After all this, guess what?! You still don’t have a chart. It takes almost 2 years to go from data collection to chart publication. There’s endless amounts of data compilation, reports to be written, and quality control analysis to be completed before the final report and charts are issued.
Personal Log
So far I have spent two nights on the ship ‘in transit’, moving between ports. The other nights have been spent anchored offshore. While the first night at sea was a little bouncy, the second was, in my opinion, the wildest roller coaster ride I have ever taken. Imagine being pulled to the top of a high roller coaster, and released to fly down to the bottom while you are lying flat in your bed. That’s what it felt like as we motored from the Shumagin Islands to an anchorage in Cold Bay. An endless series of up, up, ups, followed by a wild ride down, down, down. Luckily all the drawers and doors have latches that keep them from flying open—although I had a jacket hanging on a hook that seemed to hit the latch on one closet door and actually knock it open—after this happened a couple of times I gave up and put the coat on the floor and firmly shut the door. My bathroom trash can ended up in the shower stall. At one point I heard a loud thump in the dark—and realized my survival suit in its orange bag had fallen from the top bunk to the floor—glad I wasn’t in its way! It was time to just hang on and try not to roll out of bed.



We finally stopped rocking and rolling around 3 in the morning.

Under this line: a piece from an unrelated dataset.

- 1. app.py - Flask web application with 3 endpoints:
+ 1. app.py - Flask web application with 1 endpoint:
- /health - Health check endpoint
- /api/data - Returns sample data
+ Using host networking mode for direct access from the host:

I thought maybe I was just a bit sensitive to the rocking motion, but was comforted to find out the everyone agreed that it had been a wild night. In fact, one of the potential ‘hazards’ for our work on Thursday was ‘lack of sleep’.

After almost a week aboard the Rainier I have been impressed with the teamwork, precision, and overall efficiency which overlays all operations. This crew can get a launch loaded, lowered, and underway in less time than it sometimes takes me to record my morning attendance at school! This is no simple feat (the boat, not the attendance!). It reminds me of a buzzing beehive filled with activity and focused on a single task; data collection. Each day begins on the fantail (the rear of the boat) at 0800 with the FOO (Field Operations Officer) reviewing the POD (Plan of the Day) and a summary of the day’s goals, work assignments, weather, and potential hazards, prior to sending out the survey crews.
The Boatswain (bo’sun) directs the next part of this tightly choreographed activity, as the launches are lowered by their davits (small cranes), while lines and hooks are handled with an eye to safety and efficiency. Within 5 minutes the two launches have been lowered, loaded with crew and supplies, and are on the water, buzzing away from the hive like bees to perform their daily waggle dance as they move back and forth collecting hydrographic data.
At 1630 they return to the hive, filled with the sweet nectar of hydrographic data. Launches are lifted back onto the ship and the data is whisked off to the computer room for downloading. 5 Minutes later a survey team debrief is held to review work accomplished that day and any problems that may have come up so that plans can be made for the next day’s work. This crew is organized!!